§ Assigned task: Emit a verbatim copy of the lines below from the line with "- Height of" through the line with "N°9 είσοδοι πολύ", excluding pictures and everything outside that range.

§ Exercise data:

- Opening Delimiter -

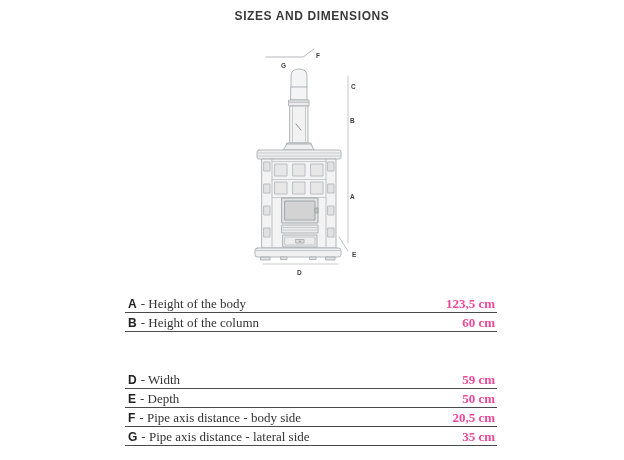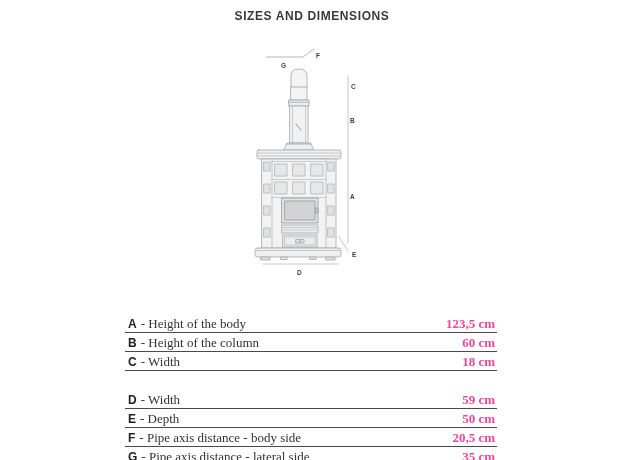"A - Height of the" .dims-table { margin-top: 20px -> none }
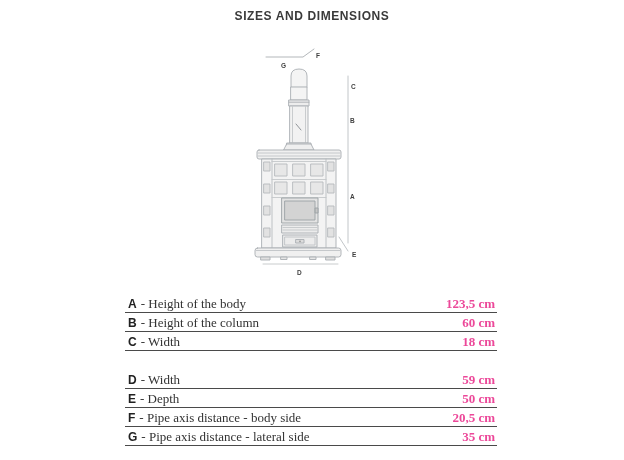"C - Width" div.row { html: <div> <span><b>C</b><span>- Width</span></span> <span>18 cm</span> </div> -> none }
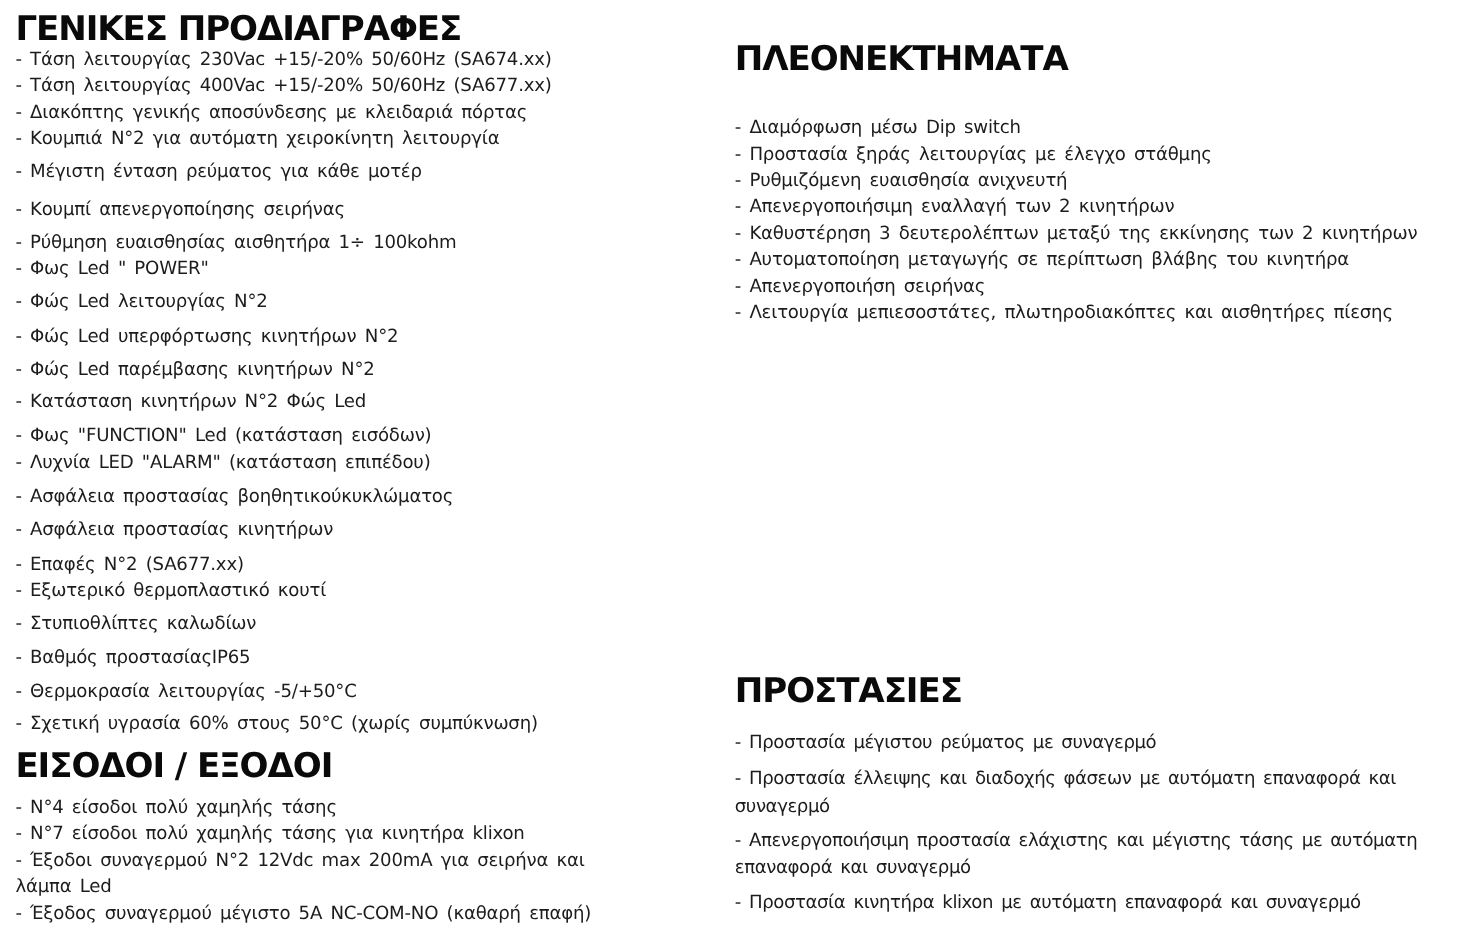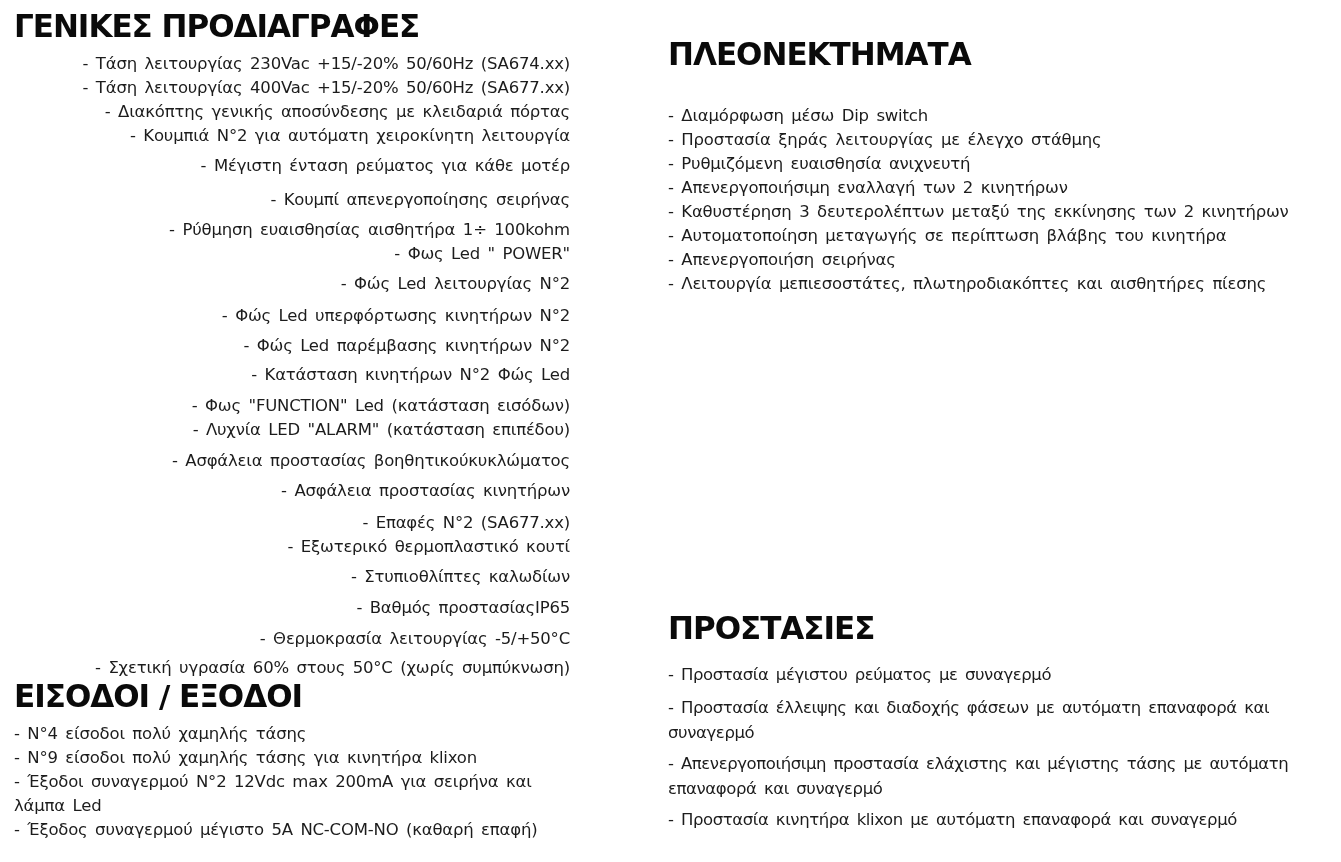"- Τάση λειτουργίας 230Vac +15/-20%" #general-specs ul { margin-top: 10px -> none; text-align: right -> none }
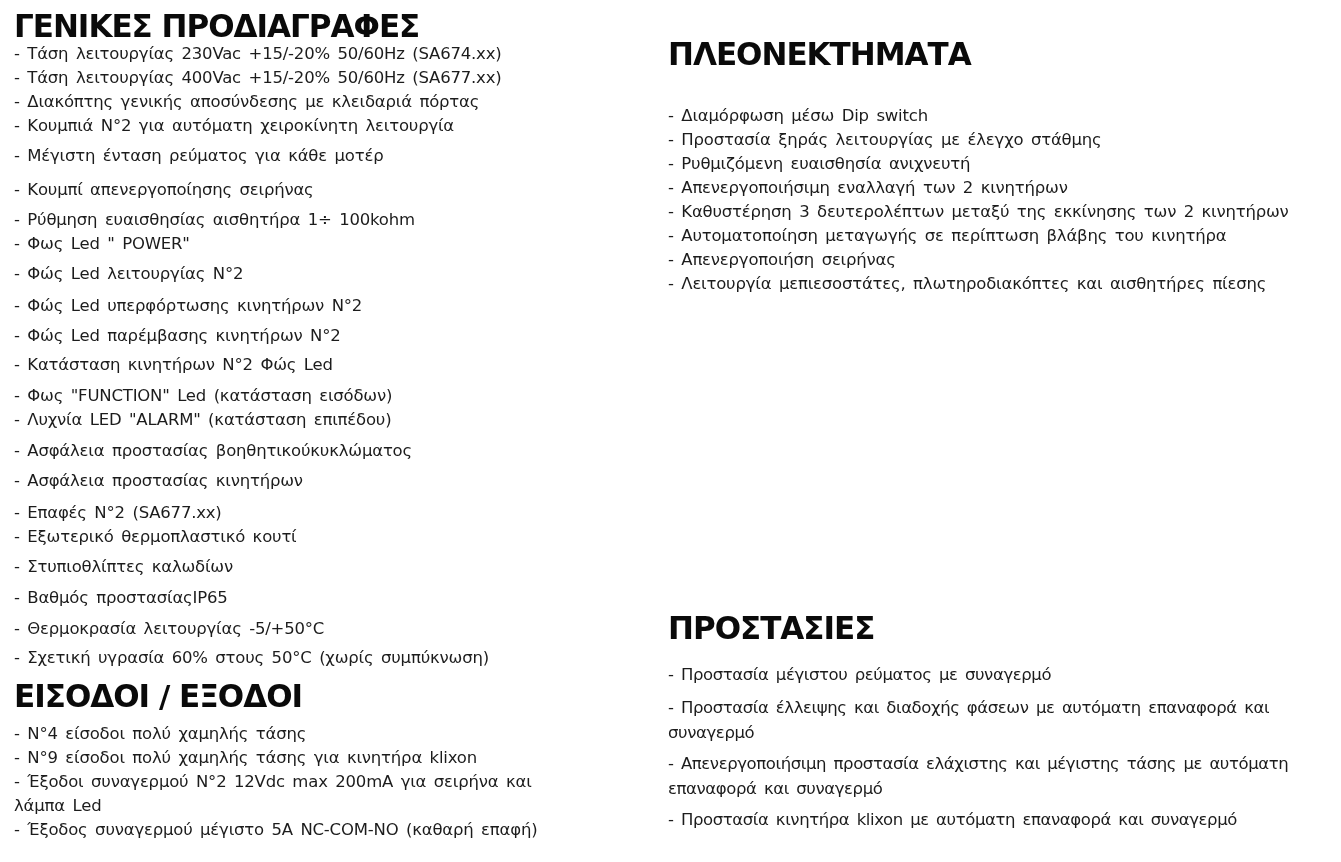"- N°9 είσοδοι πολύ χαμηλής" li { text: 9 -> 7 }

- Closing Delimiter -
- Opening Delimiter -

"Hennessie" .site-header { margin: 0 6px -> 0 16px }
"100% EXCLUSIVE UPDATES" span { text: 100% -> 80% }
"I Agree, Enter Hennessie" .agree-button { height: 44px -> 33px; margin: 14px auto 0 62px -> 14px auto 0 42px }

- Closing Delimiter -
- Opening Delimiter -

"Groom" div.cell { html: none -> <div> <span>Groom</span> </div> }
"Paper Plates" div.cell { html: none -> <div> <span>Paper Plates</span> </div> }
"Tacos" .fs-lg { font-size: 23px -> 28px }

- Closing Delimiter -

§ Output below:
"A - Height of the" .dims-table { margin-top: 20px -> none }
"C - Width" div.row { html: <div> <span><b>C</b><span>- Width</span></span> <span>18 cm</span> </div> -> none }
"- Τάση λειτουργίας 230Vac +15/-20%" #general-specs ul { margin-top: 10px -> none; text-align: right -> none }
"- N°9 είσοδοι πολύ χαμηλής" li { text: 9 -> 7 }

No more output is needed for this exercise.